Mes: julio 2015

África

Luego de la tercera luna, finalmente halló la madera para su tamani.

Uno de los mayores lo acompañó para verificar que la impaciencia y la necesidad de hablar no lo hicieran cometer un error. Pero su labor no era más que servir como un refuerzo espiritual; el niño era el único que podía decidir. Ya llevaba ocho años cumplidos, cinco de ellos expresándose con las lenguas amalgama, y era hora que diera vida a la suya propia.

Pasó sus manos varias veces sobre la textura del tronco caído para cerciorarse, como si buscara en la ríspida corteza una señal donde poder reconocerse; un vislumbre en la urdimbre de voces posibles donde resonara la suya propia.

Su peor miedo era el silencio. Aquel que identificaba con un vasto y lóbrego paisaje donde las manos carecían de sentido, y donde él era relegado al vacío absoluto, lejos de la ronda, sin tamani ni yembé. Pero también lo preocupaba elegir mal. Si por apresurarse llegara a equivocarse, aquello sería similar a tener que caminar larga parte de su vida con unas piernas que no serían las suyas.

El anciano que lo acompañaba notó su angustia, y se acercó a él. Conocía al niño desde pequeño, e incluso sin lazos de sangre que los unieran, ambos eran padre, hermana, hijo y tierra.

—¿Seguimos? —preguntó el anciano.

El niño le contestó en señas. En aquel rudimentario lenguaje de gestos y movimientos que había desarrollado para hacerse entender.

No. Es éste, estoy seguro.

—¿Por qué? —inquirió el anciano sonriendo.

El niño devolvió la sonrisa. Luego apoyó ambas manos en el tronco, descansando parte de su peso en él, y con su mano derecha hecha un puño dio varios golpecitos a todo lo largo.

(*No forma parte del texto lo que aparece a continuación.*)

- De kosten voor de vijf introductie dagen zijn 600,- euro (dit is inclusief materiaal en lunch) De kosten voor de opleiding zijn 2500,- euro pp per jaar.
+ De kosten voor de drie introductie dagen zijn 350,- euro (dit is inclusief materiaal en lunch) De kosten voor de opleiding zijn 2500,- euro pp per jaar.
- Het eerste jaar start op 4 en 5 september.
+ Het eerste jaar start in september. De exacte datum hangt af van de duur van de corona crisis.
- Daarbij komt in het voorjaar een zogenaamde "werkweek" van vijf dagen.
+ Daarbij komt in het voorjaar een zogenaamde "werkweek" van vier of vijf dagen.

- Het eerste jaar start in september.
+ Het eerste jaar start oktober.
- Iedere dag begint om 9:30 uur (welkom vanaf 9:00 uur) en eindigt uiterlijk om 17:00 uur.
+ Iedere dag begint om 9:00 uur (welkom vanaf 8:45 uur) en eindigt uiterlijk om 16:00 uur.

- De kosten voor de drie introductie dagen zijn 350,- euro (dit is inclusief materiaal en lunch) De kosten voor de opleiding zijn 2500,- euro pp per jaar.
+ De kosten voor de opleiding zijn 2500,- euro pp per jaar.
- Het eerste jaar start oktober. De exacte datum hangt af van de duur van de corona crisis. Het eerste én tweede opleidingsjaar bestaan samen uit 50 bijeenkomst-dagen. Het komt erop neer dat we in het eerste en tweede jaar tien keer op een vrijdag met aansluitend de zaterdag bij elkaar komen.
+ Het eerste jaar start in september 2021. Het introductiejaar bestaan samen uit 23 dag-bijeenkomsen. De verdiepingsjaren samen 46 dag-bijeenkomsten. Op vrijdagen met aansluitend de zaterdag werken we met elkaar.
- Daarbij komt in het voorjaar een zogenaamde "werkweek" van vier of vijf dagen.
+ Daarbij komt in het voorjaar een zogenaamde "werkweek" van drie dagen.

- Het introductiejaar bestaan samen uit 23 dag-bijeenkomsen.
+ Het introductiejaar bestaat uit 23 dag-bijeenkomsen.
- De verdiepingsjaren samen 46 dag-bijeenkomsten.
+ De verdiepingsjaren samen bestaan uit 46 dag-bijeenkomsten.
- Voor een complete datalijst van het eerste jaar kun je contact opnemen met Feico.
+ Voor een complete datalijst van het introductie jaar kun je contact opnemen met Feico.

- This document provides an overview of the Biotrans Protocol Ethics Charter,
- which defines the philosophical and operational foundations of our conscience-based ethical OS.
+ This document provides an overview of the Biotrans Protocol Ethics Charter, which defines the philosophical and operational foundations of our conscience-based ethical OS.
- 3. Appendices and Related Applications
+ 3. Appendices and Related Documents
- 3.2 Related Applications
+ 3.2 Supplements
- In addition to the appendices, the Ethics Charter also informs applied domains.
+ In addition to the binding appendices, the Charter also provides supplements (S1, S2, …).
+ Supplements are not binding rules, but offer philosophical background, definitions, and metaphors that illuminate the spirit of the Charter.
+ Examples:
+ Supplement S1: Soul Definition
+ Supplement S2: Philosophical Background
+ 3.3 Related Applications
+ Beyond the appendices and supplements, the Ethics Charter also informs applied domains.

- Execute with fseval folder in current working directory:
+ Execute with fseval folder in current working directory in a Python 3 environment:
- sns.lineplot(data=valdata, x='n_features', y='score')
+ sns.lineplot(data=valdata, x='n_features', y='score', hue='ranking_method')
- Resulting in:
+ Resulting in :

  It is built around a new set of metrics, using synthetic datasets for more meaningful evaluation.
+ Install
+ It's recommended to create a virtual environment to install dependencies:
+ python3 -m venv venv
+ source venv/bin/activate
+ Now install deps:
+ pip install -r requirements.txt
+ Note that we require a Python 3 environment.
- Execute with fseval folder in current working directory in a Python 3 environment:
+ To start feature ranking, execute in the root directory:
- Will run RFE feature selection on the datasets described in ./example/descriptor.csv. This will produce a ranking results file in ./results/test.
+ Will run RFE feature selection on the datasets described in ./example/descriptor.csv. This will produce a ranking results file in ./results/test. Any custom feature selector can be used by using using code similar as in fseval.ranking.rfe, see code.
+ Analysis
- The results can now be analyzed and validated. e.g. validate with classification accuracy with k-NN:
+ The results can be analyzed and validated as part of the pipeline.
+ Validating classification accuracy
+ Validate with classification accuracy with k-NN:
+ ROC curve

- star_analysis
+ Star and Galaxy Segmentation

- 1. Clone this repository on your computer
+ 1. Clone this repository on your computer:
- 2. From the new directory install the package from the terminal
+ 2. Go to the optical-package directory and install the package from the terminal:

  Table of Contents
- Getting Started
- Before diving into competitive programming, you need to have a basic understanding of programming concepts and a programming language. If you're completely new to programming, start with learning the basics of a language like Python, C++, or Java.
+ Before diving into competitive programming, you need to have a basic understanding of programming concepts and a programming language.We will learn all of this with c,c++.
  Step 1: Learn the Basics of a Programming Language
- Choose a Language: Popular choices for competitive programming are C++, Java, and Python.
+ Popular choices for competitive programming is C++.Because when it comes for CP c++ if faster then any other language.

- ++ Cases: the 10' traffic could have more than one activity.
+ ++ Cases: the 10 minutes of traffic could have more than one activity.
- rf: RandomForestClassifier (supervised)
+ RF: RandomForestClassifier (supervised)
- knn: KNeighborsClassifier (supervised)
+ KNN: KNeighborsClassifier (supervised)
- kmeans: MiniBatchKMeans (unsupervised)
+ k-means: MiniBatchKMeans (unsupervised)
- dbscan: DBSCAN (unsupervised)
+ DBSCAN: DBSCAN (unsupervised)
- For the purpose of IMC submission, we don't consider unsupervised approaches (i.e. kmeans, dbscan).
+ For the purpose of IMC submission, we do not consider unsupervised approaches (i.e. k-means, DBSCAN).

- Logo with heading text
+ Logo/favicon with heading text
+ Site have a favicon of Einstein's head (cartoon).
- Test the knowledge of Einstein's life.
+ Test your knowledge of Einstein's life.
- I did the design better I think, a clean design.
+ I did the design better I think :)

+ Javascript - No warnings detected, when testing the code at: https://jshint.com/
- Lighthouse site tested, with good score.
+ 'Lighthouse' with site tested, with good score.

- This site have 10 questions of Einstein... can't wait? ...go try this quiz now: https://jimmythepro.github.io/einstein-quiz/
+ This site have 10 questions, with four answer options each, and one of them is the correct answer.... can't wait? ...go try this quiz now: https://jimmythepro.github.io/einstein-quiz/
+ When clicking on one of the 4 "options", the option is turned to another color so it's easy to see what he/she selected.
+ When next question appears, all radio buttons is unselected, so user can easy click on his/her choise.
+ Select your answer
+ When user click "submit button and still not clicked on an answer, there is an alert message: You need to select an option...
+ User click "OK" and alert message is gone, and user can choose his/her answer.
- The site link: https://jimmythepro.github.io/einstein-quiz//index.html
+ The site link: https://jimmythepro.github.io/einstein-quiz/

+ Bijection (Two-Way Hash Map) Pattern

Él mismo me lo dijo —contestó el niño. Los movimientos apasionados y gestos que reemplazaban la palabra hablada denotaban su emoción—. Ahora finalmente todos podrán oír mi voz.

Al anciano puso también sus manos sobre el tronco, cercanas a la del niño.

—Lo que aquí tienes ahora es tan sólo una nueva boca para tus manos, y otra lengua para tu alma… la voz siempre estuvo—le dijo el anciano, agregando a ello una lenta y amable pausa—, y es la misma q todos amamos… ¡Ahora, vamos! Volvamos para poder oírla cantar.